# How to heat a shrimp Jar/Bowl



## AquaBonsai99 (19 Mar 2022)

I really want to  make a shrimp bowl/jar "aquarium" for cherry shrimp and other Neocaridina   but I live  in the uk and my tanks get cold without a heater, and I have no idea on how to heat the bowl/jar. I could buy a Nano heater, but i think that would be overkill. I was also thinking I could place several jar/bowls on a reptile heat mat, but I'm not sure. What are your suggestions, and what do you think I should do?


----------



## MirandaB (19 Mar 2022)

How cold do you think the tanks get?
I have "cull" Neocaridina living outside in my tubs in the UK without any issues


----------



## AquaBonsai99 (19 Mar 2022)

it gets around 17c in my unheated tank


----------



## MirandaB (19 Mar 2022)

AquaBonsai99 said:


> it gets around 17c in my unheated tank


I'd say not a problem at all for the shrimp


----------



## Blacksheep1 (19 Mar 2022)

Neo’s are happy at 17c ! You shouldn’t need a heater. Are they on a window ledge by any chance ?


----------



## AquaBonsai99 (19 Mar 2022)

no, they are on a shelf, lit up, but not in direct sunlight. thanks for the responses, and do they breed at that temp?


----------



## AquaBonsai99 (19 Mar 2022)

@MirandaB, how cold do your tubs get?


----------



## MirandaB (19 Mar 2022)

AquaBonsai99 said:


> @MirandaB, how cold do your tubs get?


Cold enough to be under an inch of ice in the Winter at times,the tubs are outside permanently and not covered


----------



## foxfish (19 Mar 2022)

A simple reptile heat mat would just raise the temp above average room temp or a better one with a controller would take it a little higher.
They work very well with small cubes but not so well with tall thin vessels.


----------



## Jaseon (20 Mar 2022)

I dont think you should be experimenting with anything live in small jars, and stick to plants.


----------



## AquaBonsai99 (21 Mar 2022)

Jaseon said:


> I don't think you should be experimenting with anything live in small jars, and stick to plants.


I wanted to make 4 nano cubes out of acrylic, each should be about 5 litres, for some shrimp/snails, and have some "fish"bowls as well as ecoshperes on a nano tankshelf, I have seen it before and its not too small for neos or anything like that


----------



## Andy Pierce (21 Mar 2022)

MirandaB said:


> How cold do you think the tanks get?  I have "cull" Neocaridina living outside in my tubs in the UK without any issues


Pretty cool.  Can you describe / photo the outside tubs?  I'd be interested to see what this looks like.  What kind of maintenance do you do (if any) on the outside tubs?


----------



## Jaseon (21 Mar 2022)

AquaBonsai99 said:


> I have seen it before and its not too small for neos or anything like that


Me too, but doesnt necessarily make it right?
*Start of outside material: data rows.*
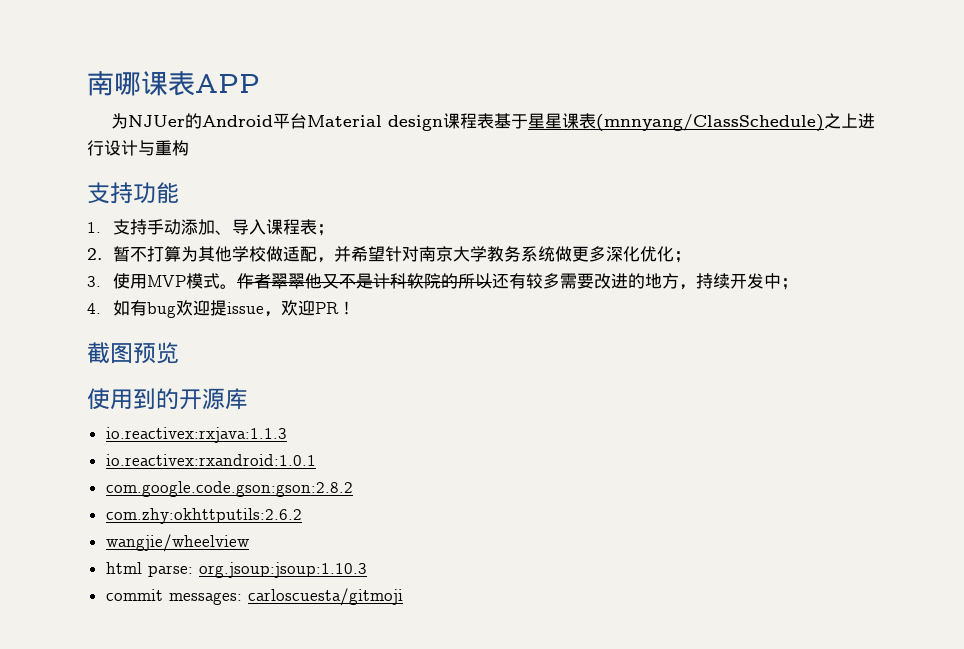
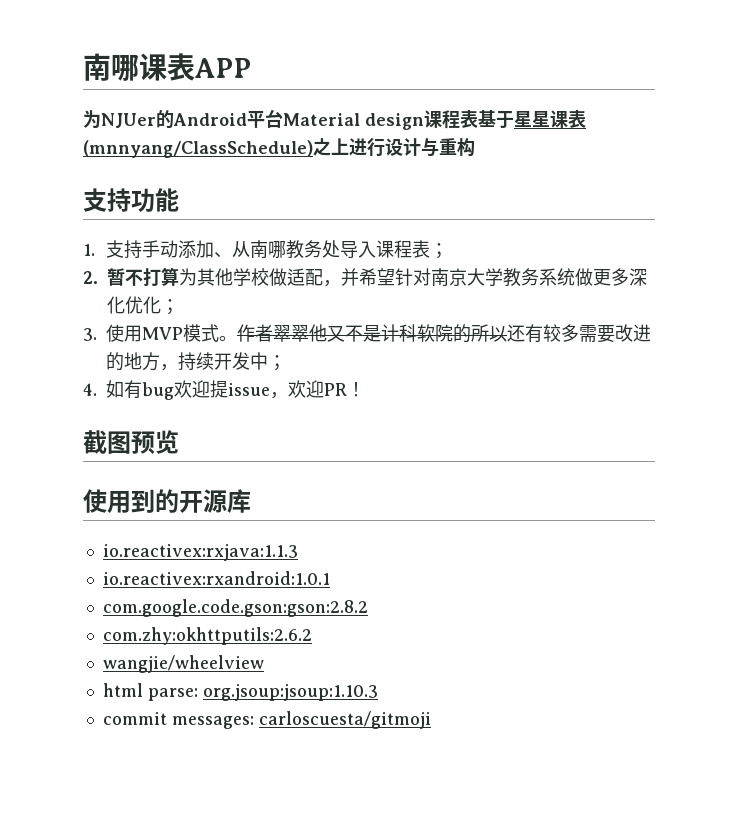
(232, 232) none -> [231,240,340,259] 从南哪教务处

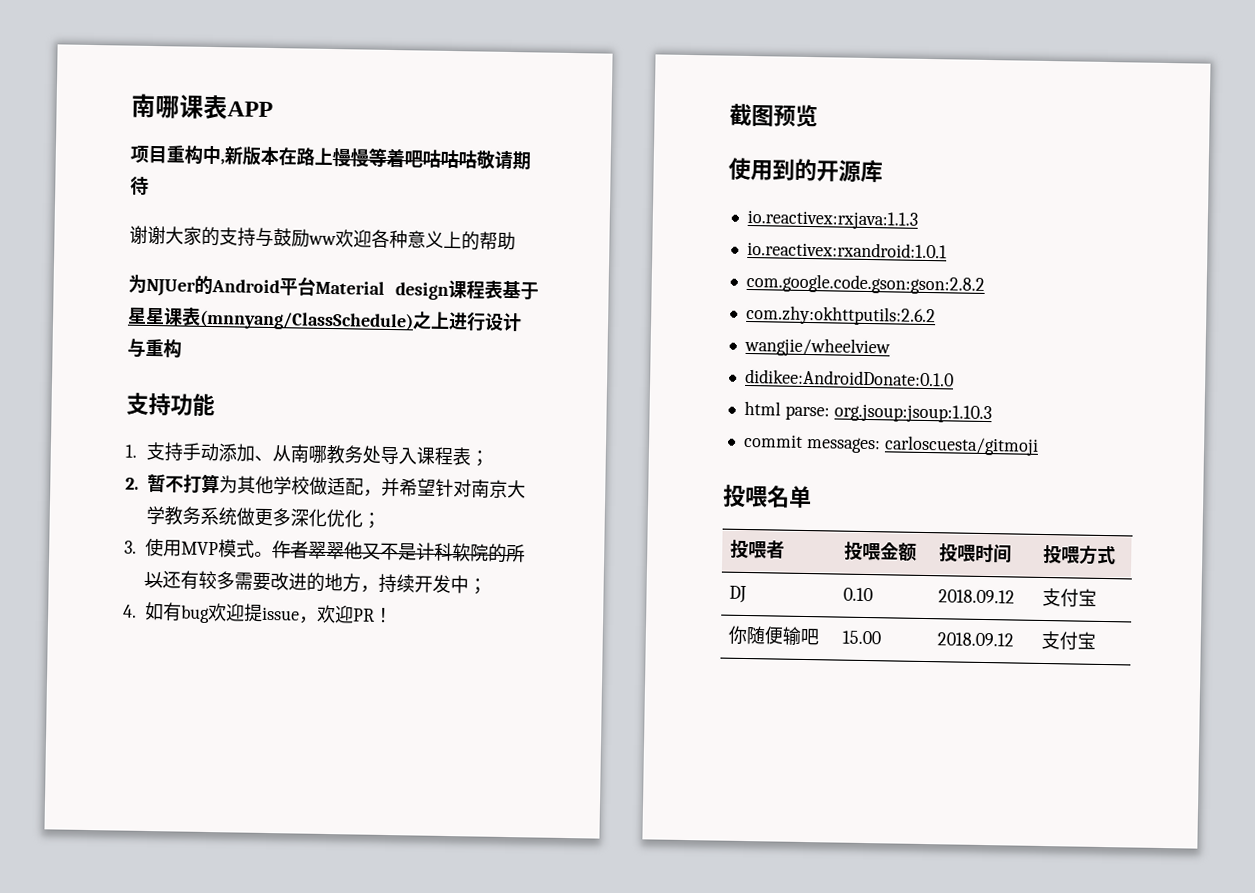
(251, 68) none -> [130,145,531,171] [130,176,149,195] [129,225,516,251] // 项目重构中,新版本在路上慢慢等着吧咕咕咕敬请期待 // 谢谢大家的支持与鼓励ww欢迎各种意义上的帮助
(264, 664) none -> [744,368,954,387] // didikee:AndroidDonate:0.1.0
(431, 720) none -> [722,484,812,509] [730,539,786,559] [844,541,918,562] [939,543,1013,564] [1043,544,1117,565] [729,585,748,604] [843,587,874,602] [938,589,1016,604] [1042,587,1098,608] [728,625,820,646] [842,630,882,645] [937,632,1015,647] [1041,630,1097,651] // 投喂名单 // 投喂者 | 投喂金额 | 投喂时间 | 投喂方式 // DJ | 0.10 | 2018.09.12 | 支付宝 // 你随便输吧 | 15.00 | 2018.09.12 | 支付宝

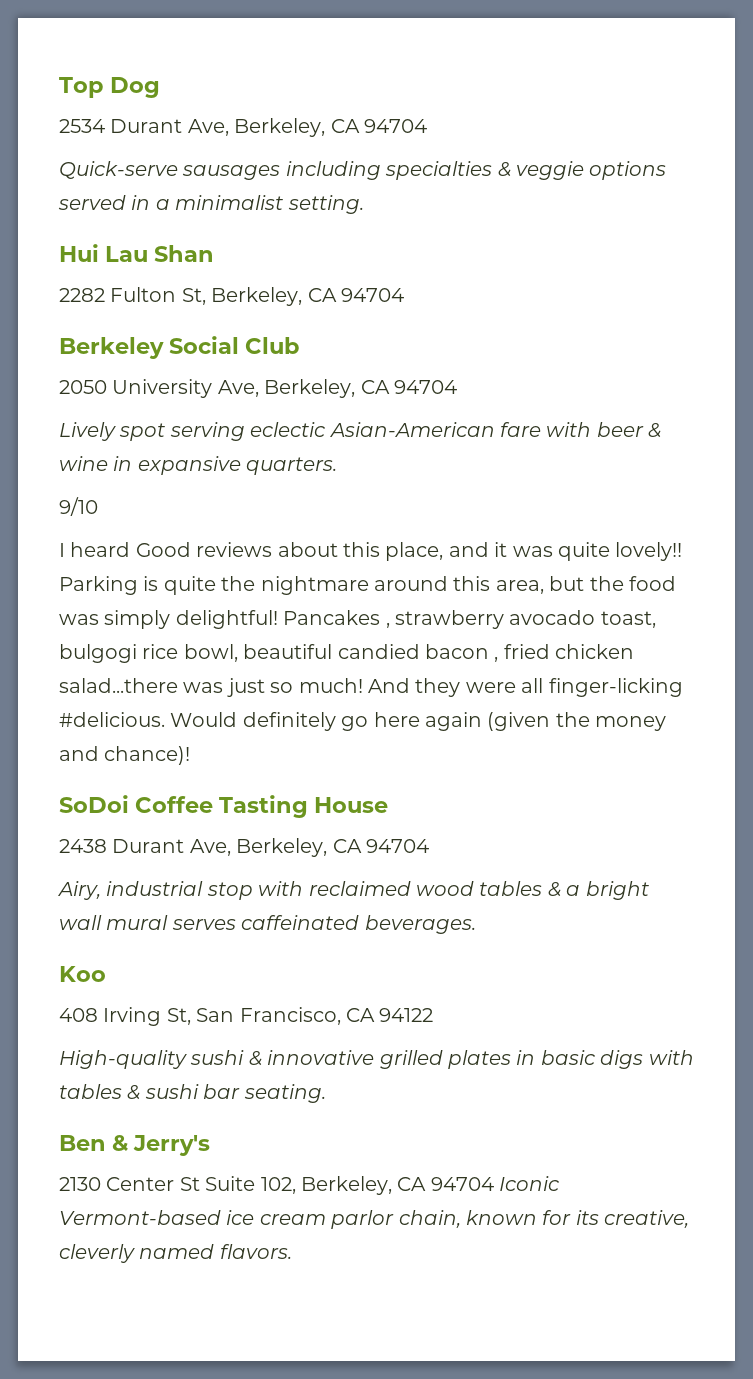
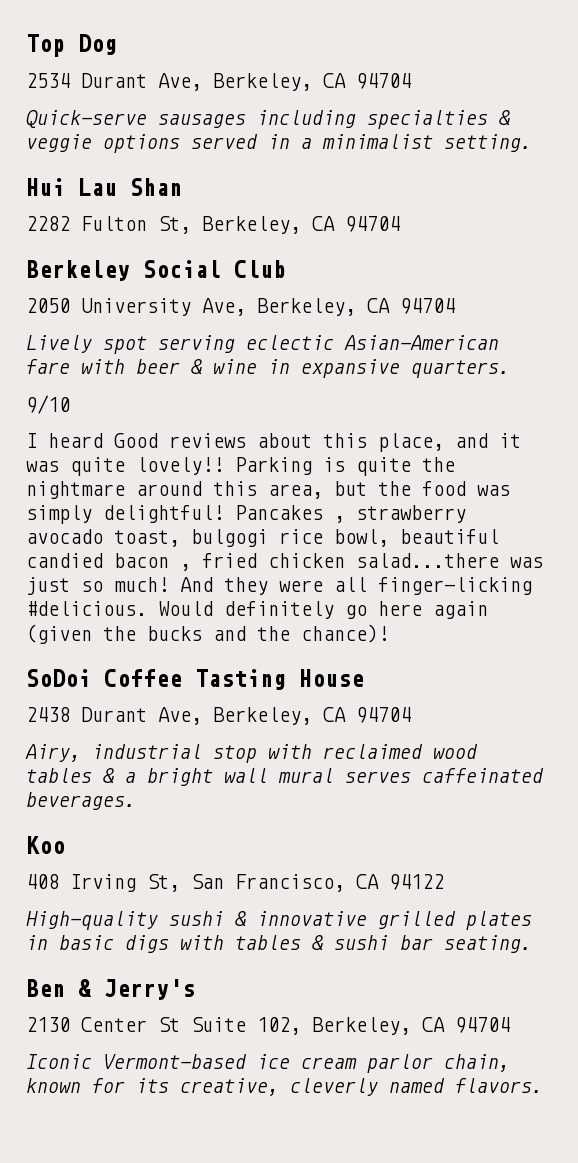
[595,716,667,731] [59,746,99,761] money and -> [147,626,290,641] bucks and the
(494, 1184) none -> (510, 1025) //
Im not trying to be a knob its just a pet peeve of mine.


----------



## tiger15 (21 Mar 2022)

The water temp in my shrimp bowls by the window fluctuates between 17C at  night to 22C during the day in winter.  Cherry shrimp are subtropical and do well in an unheated room.   In fact I am more concerned about overheating in summer where temp can hit 30C in the afternoon from direct sunlight.   I would not put a heater in a small bowl as there is greater risk of cooking than chilling.  Although my shrimp thrive, they don’t multiply in a small volume so I’m changing direction and want to keep betta instead.  However, betta are tropical and do not like winter low temp, so what other options do I have.


----------



## MirandaB (23 Mar 2022)

Andy Pierce said:


> Pretty cool.  Can you describe / photo the outside tubs?  I'd be interested to see what this looks like.  What kind of maintenance do you do (if any) on the outside tubs?
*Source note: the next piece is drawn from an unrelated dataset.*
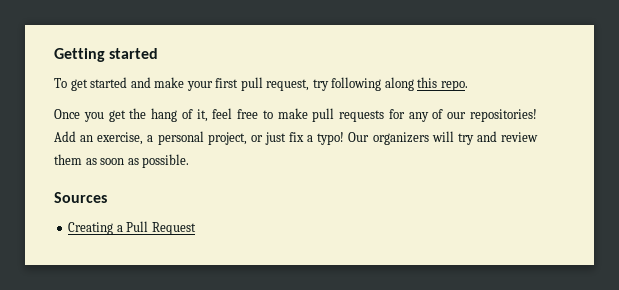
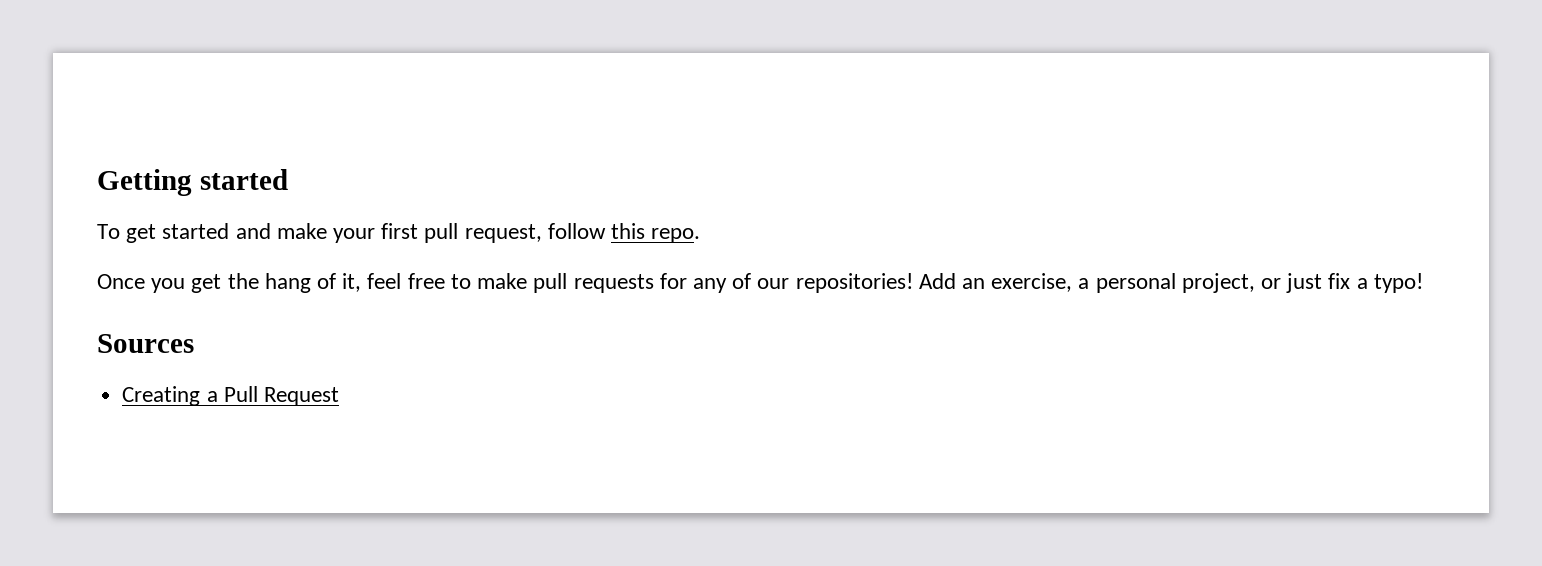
[312,77,414,91] try following along -> [547,223,606,239] follow
[348,131,538,145] [54,154,190,168] Our organizers will try and review them as soon as possible. -> (1423, 283) none

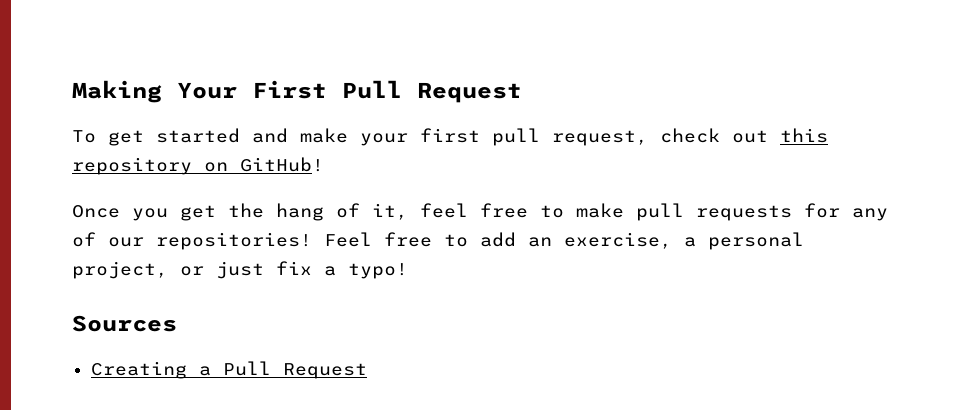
[97,169,288,196] Getting started -> [72,80,522,103] Making Your First Pull Request
[547,223,701,243] follow this repo. -> [660,128,828,143] [72,157,324,175] check out this repository on GitHub!
[918,273,956,289] Add -> [324,232,516,247] Feel free to add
I'll do a photo tomorrow when I come back from work 
They're just 90lt black pond tubs mostly,full of various pond weeds and I just give them a 50% wc once a month just to get some minerals in the water for the snails.
Populated with anything that decides to take up residence and supplement the diet of most of my fish if they're suitable.
The shrimp initially got accidentally added at some point and after seeing that they were more than happy I added more and leave them to their own devices.


----------



## zozo (23 Mar 2022)

Them shrimps will be happy as long as it doesn't freeze...


----------



## AquaBonsai99 (23 Mar 2022)

Andy Pierce said:


> Pretty cool.  Can you describe / photo the outside tubs?  I'd be interested to see what this looks like.  What kind of maintenance do you do (if any) on the outside tubs?


i would take a photo, but i havent made them yet! edit; i just realised that was directed to @MirandaB, not me, sorry


----------



## AquaBonsai99 (23 Mar 2022)

Andy Pierce said:


> Pretty cool.  Can you describe / photo the outside tubs?  I'd be interested to see what this looks like.  What kind of maintenance do you do (if any) on the outside tubs?


----------



## AquaBonsai99 (23 Mar 2022)

Jaseon said:


> Me too, but doesnt necessarily make it right? Im not trying to be a knob its just a pet peeve of mine.


I completely agree with you, keeping fish in bowls is wrong, and shouldn't happen. the correct use for "fish" bowls in the aquarium hobby is for plants/ for use as an ecosphere, or as a planted shrimp bowl.


----------



## Jaseon (23 Mar 2022)

AquaBonsai99 said:


> or as a planted shrimp bowl.


I dont think shrimp should be kept in them either.


----------